Is Rowan Gormley right about wine critics?

Whenever Rowan Gormley criticises the wine trade, the backlash doesn’t take long. His opinions, and those of his company Naked Wine, get repudiated with splenetic enthusiasm. But does such defensiveness reveal that Gormley has in fact uncovered some uncomfortable truths?

In this recent Telegraph interview, Gormley describes wine critics as a nest of vipers, spurning a rapid (albeit relatively mild) reaction on Twitter.

While Gormley may be a wilful provocateur, there is indeed a great deal of truth behind to what he says, painful though it may be for us vipers to admit it.

The truth is, we’re sitting here in the sun, enjoying great food and having a nice chat,” says Gormley. “We could be drinking just about anything and it would still taste delicious.
— Ben Wright, telegraph.co.uk

By anyone’s standards this is a pretty benign and truthful observation, and any wine professional would be arrogant to deny it. After all, the enjoyment of wine is a personal experience, and is inextricably linked with its social context.

It’s not [at this point he swills his glass ostentatiously and sniffs]: ‘I’ve got notes of damson berries and bicycle saddles.’ I find all that stuff pompous, pretentious and tedious.
— Ben Wright, telegraph.co.uk

And he’s right about this too. The professional language of wine is frequently ridiculous, and it’s easy for those of us who use it daily to become inured to its absurdity.

There is an important qualification to make, however, about who is talking to whom. Most casual wine drinkers have absolutely no interest in tasting notes, and wine professionals often make the mistake of thinking they can communicate with non-engaged drinkers in the same way we talk to each other.

However, for the 0.1% of wine drinkers who are highly engaged, this sort of language has an important function. It might sound pompous, but it is still the best (and only) way that there is to communicate about wine at a complex level. It certainly isn’t a perfect system, but it has endured because, like any system of language, it is invaluable to those who understand and care about it.

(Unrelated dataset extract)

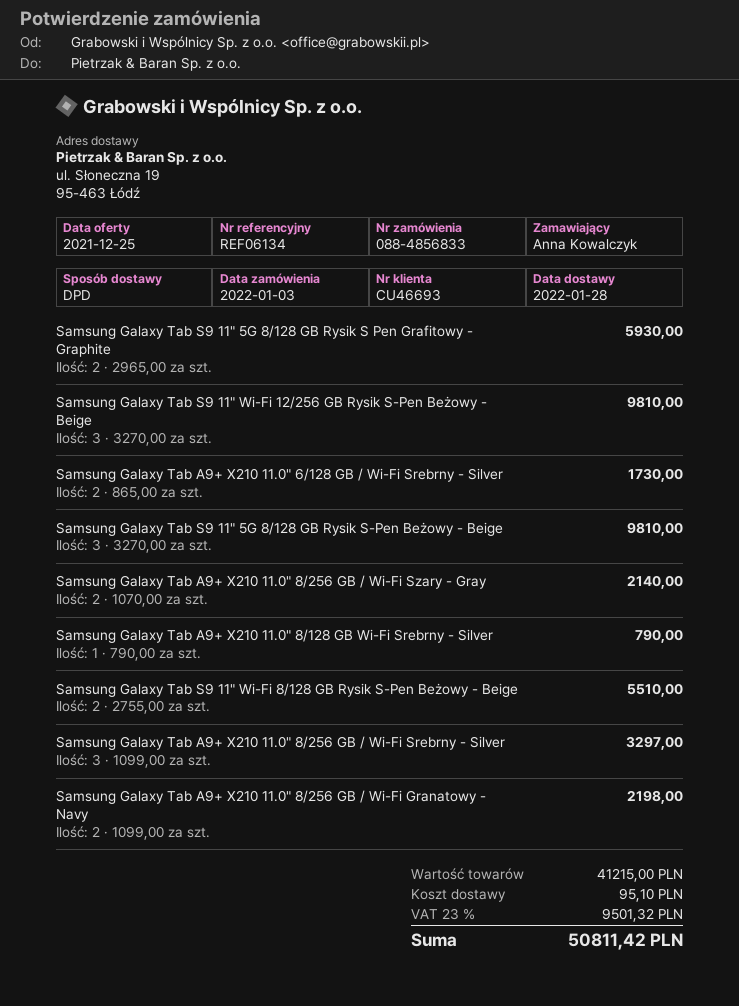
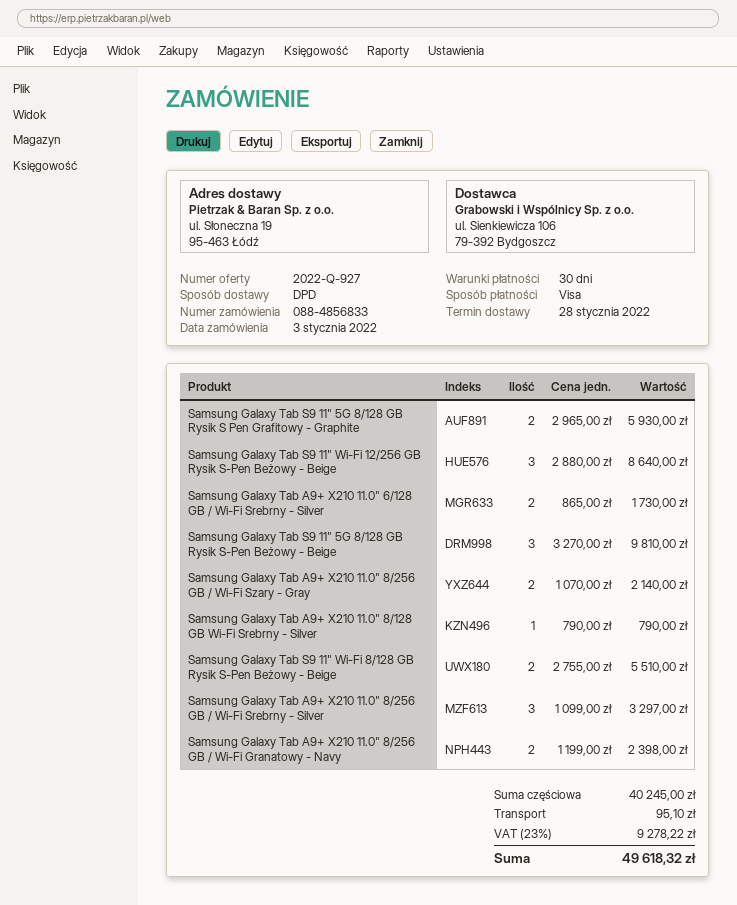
Samsung Galaxy Tab S9 11" Wi-Fi 12/256 GB Rysik S-Pen Beżowy - Beige: 3 x 3270.00 = 9810.00 -> 3 x 2880.00 = 8640.00
Samsung Galaxy Tab A9+ X210 11.0" 8/256 GB / Wi-Fi Granatowy - Navy: 2 x 1099.00 = 2198.00 -> 2 x 1199.00 = 2398.00
subtotal: 41215.00 -> 40245.00
tax: 23% = 9501.32 -> 23% = 9278.22
total: 50811.42 -> 49618.32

Incidentally, something that Naked do brilliantly well is appeal to the subset of wine drinkers that fall between the two extremes: those who find fluent winespeak off-putting, but who are interested enough to seek a closer connection with wine than they get from buying discounted bottles at the supermarket. Ridiculing wine professionals as a marketing tactic might get up our noses but it’s self-evidently effective as a way of appealing to this niche demographic.

Gormley continues:

One of the things that I learnt quite early in the business is that the wines that critics get frothy at the mouth about don’t interest consumers. [The criticism] used to worry me until one of the famous wine critics wrote a positive piece about us. And sales of those wines did not budge an inch. Sadly, the public are not paying attention to wine critics. Whereas James Martin on Saturday Kitchen… he shifts a lot of wine.
— Ben Wright, telegraph.co.uk

It may well be true that when a critic wrote positively about Naked, sales weren’t affected. That’s probably because the types of wine drinker that read critics are the highly engaged ones who aren’t interested in the wines that Naked sell (which are nearly all private label with opaque pricing structure).

There are many, many instances I know of where newspaper wine critics have made a seismic difference to wine sales – not least those I witnessed first hand as a manager at Majestic Wine (although that was over ten years ago now, admittedly).

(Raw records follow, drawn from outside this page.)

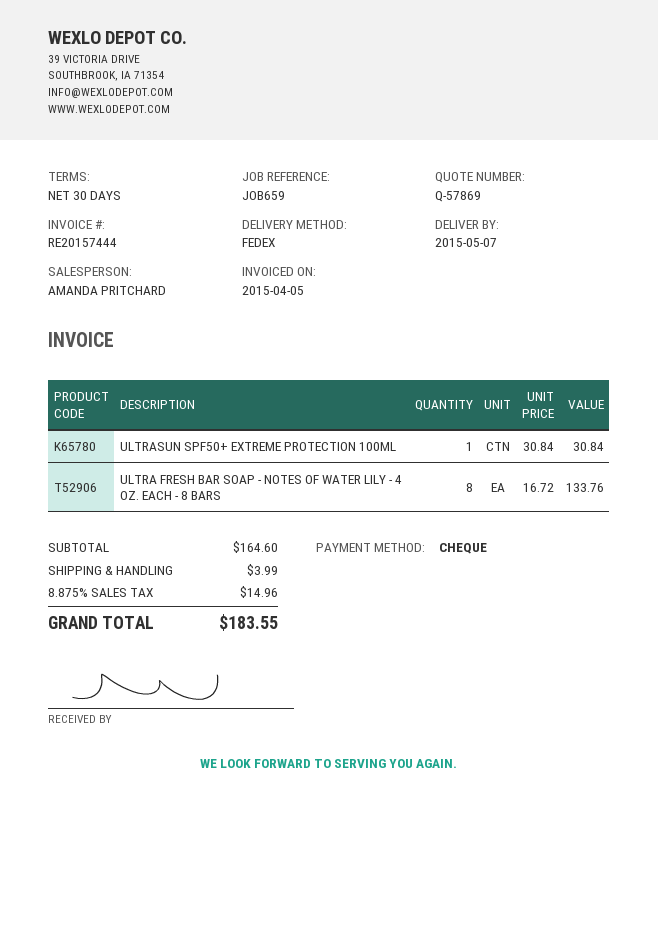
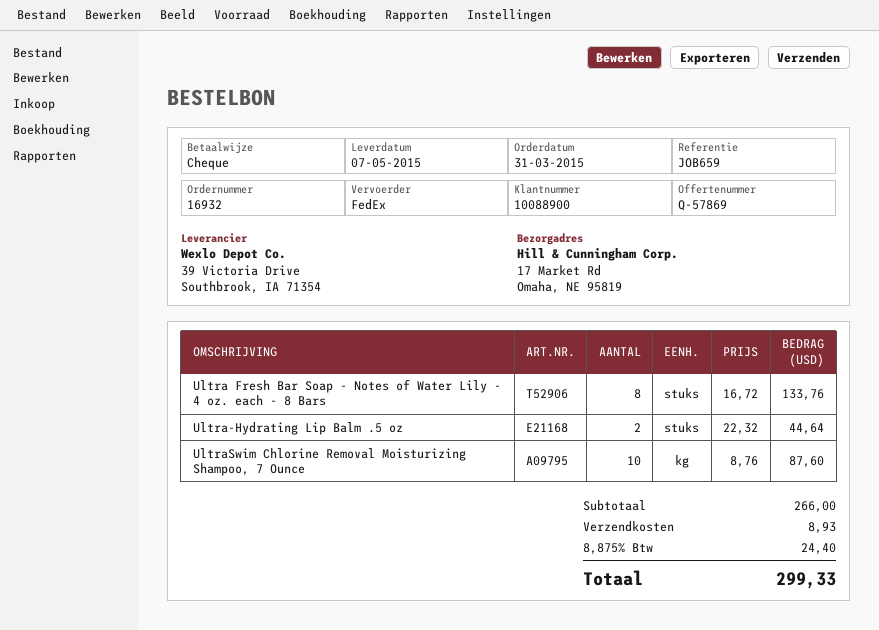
ULTRASUN SPF50+ EXTREME PROTECTION 100ML: 1 x 30.84 = 30.84 -> none
Ultra-Hydrating Lip Balm .5 oz: none -> 2 x 22.32 = 44.64
UltraSwim Chlorine Removal Moisturizing Shampoo, 7 Ounce: none -> 10 x 8.76 = 87.60
subtotal: 164.60 -> 266.00
shipping: 3.99 -> 8.93
tax: 8.875% = 14.96 -> 8.875% = 24.40
total: 183.55 -> 299.33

Gormley’s dislike of wine critics hardly seems rational, but perhaps it’s provoked by the industry’s scorn of his business model and irreverent marketing tactics. Incidentally, a telling insight into this philosophy can be made with another quote from the Telegraph piece, when Gormley talks about an early job fitting burglar alarms:

He quickly realised [...] that most people didn’t want to spend loads on a burglar alarm, they just wanted to be able to put up a sign saying their house was fitted with one.
— Ben Wright, telegraph.co.uk

I would posit that many Naked Wines customers feel a similar reassurance from signing up as a Naked ‘angel’, and buying into the club-like mindset that Naked offers, providing them with the appearance of wine knowledge, if not the actual reality of it – and there is arguably nothing wrong with that, assuming you never get burgled.

Later in the piece, there is evidence that Gormley’s attitude to wine is inconsistent.

At one point, he says, “This obsession with buying, storing and cellaring wine – I just don’t get it.” But when I confess to having bought some wine to lay down, he turns on a dime and says, ‘There is something lovely about putting wine away and pulling it out in the future. You can’t buy age.
— Ben Wright, telegraph.co.uk

As the journalist observes, perhaps this hypocrisy is simply an expedient response to feedback. Anyone who has ever sold wine for a living will know the feeling of giving absolutely contradictory opinions to different customers in order to make a sale.

The British wine trade majority have a tendency to despise Naked, and the feeling is apparently mutual. Yet Naked Wine are hugely successful in practicing exactly what the wine trade so often preaches: demystifying wine and bringing it to a new audience.

Yes, their tactics might be unpalatable to some of us, but perhaps rather than reacting with disgust, we should respect the truths behind their success.